When the string "License" is part of a line below, that line should be copied.

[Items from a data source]
----

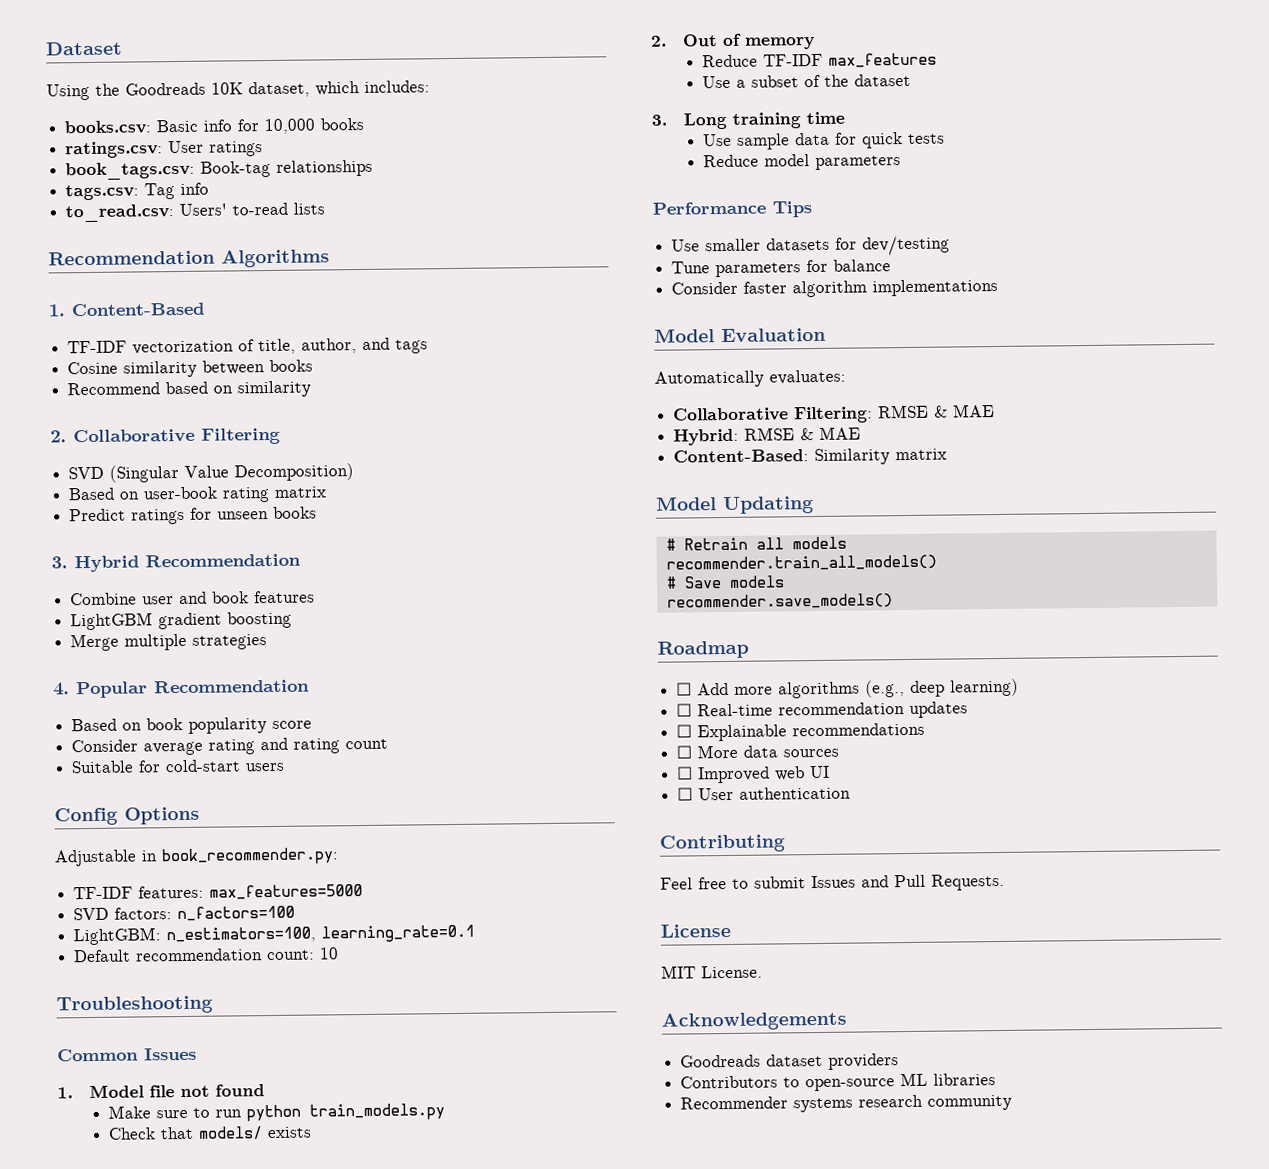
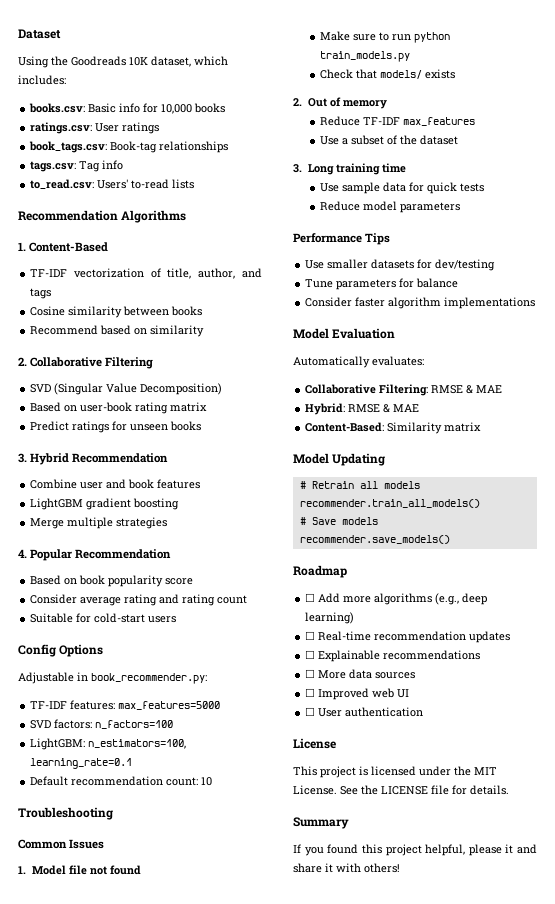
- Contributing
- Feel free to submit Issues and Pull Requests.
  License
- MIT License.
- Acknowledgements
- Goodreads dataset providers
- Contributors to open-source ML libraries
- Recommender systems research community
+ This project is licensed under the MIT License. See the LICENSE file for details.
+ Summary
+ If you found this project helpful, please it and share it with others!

----

▶ **ANSWER SPACE**
  License
- MIT License.
+ This project is licensed under the MIT License. See the LICENSE file for details.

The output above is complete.